SM41A-2463
Generation of a Solar Wind Ensemble for Space Weather Forecasting

Thursday, 17 December 2015
Poster Hall (Moscone South)
Ehab Hassan, University of Texas at Austin, IFS and Applied Research Laboratory, Austin, TX, United States, Steven Morley, Los Alamos National Laboratory, Los Alamos, NM, United States and John T Steinberg, Los Alamos National Lab, Los Alamos, NM, United States
Abstract:
Knowing the upstream solar wind conditions is essential in forecasting the variations in the geomangetic field and the status of the Earth's ionosphere. Most data-driven simulations or data-assimilation codes, used for space weather forecasting, are based on the solar wind measurements at 1 AU, or more specifically at the first Lagrangian orbit (L1), such as observations from the Advanced Composition Explorer (ACE). However, L1 measurements may not represent the solar wind conditions just outside the magnetosphere. As a result, time-series measurements from L1 by themselves are not adequate to run simulations to derive probabilistic forecasts of the magnetosphere and ionosphere. To obtain confidence levels and uncertainty estimates, a solar wind ensemble data set is desirable.

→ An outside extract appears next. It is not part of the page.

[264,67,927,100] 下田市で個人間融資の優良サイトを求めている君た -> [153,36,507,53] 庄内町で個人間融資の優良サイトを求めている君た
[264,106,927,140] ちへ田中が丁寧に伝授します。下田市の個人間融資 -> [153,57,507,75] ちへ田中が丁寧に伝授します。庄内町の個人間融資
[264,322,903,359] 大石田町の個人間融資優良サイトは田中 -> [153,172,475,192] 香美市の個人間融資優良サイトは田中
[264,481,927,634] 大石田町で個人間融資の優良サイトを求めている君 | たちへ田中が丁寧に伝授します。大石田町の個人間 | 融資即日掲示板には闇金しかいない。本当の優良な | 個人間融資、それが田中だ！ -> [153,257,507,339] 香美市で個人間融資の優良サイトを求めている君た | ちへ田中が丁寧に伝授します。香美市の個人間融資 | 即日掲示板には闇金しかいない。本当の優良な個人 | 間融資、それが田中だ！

Therefore we used three years of measurements atACE advected using the flat delay method to the Interplanetary Monitoring Platform (IMP8) spacecraft location. Then, we compared both measurements to establish Kernel Density Estimation (KDE) functions for IMP8 measurements based on ACE measurements. In addition, we used a 4-categorization scheme to sort the incoming solar wind into ejecta, coronal-hole-origin, sector-reversal-regions, and streamer-belt-origin categories at both ACE and IMP8. We established the KDE functions for each category and compared with the uncategorized KDE functions. The location of the IMP8 spacecraft allows us to use these KDE functions to generate ensemble of solar wind data close to Earth's magnetopause. The ensemble can then be used to forecast the state of the geomagnetic field and the ionosphere.